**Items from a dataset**
--------------------------------------------------

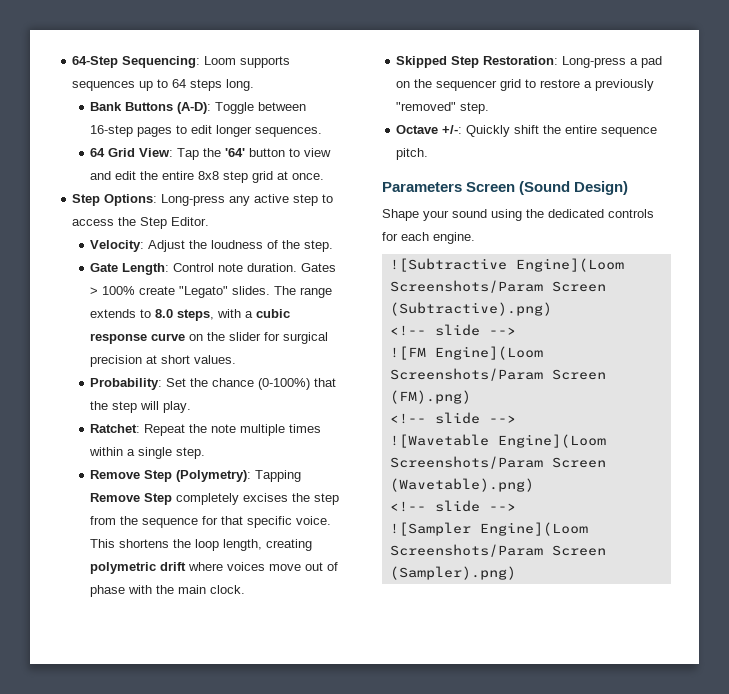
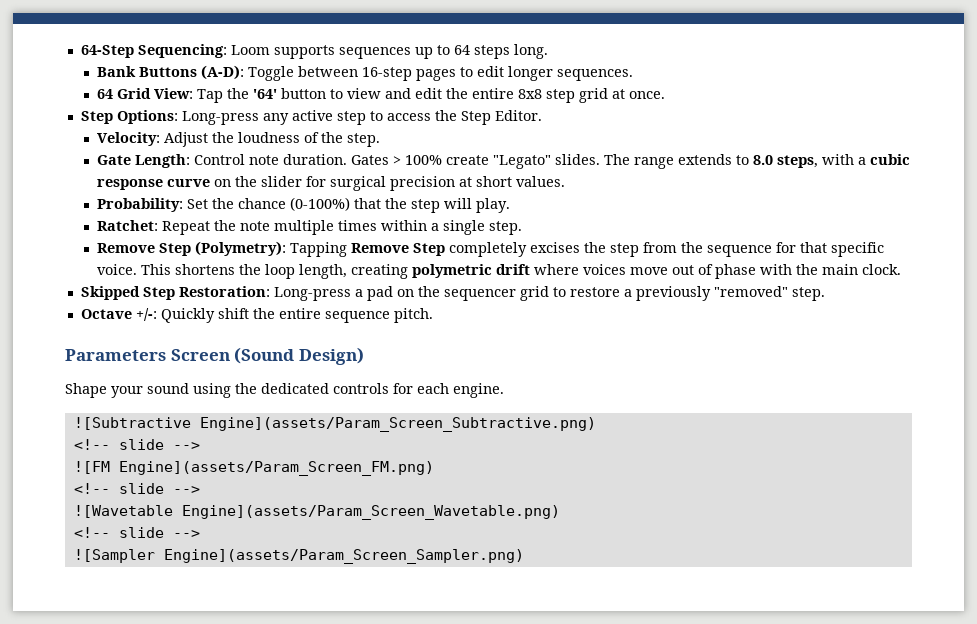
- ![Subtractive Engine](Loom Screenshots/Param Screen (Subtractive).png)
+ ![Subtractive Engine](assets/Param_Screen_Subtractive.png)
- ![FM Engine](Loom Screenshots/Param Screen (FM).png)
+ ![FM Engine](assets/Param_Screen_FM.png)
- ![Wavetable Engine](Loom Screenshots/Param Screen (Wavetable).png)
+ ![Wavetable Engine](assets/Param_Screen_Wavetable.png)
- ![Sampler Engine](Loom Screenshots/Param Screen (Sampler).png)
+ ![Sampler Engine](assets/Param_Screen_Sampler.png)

--------------------------------------------------

**Your goal**
Nothing outside the span should appear: transcribe the lines from the one containing "- ![Wavetable Engine](Loom" through the last line of the records.

**Exercise result**
- ![Wavetable Engine](Loom Screenshots/Param Screen (Wavetable).png)
+ ![Wavetable Engine](assets/Param_Screen_Wavetable.png)
- ![Sampler Engine](Loom Screenshots/Param Screen (Sampler).png)
+ ![Sampler Engine](assets/Param_Screen_Sampler.png)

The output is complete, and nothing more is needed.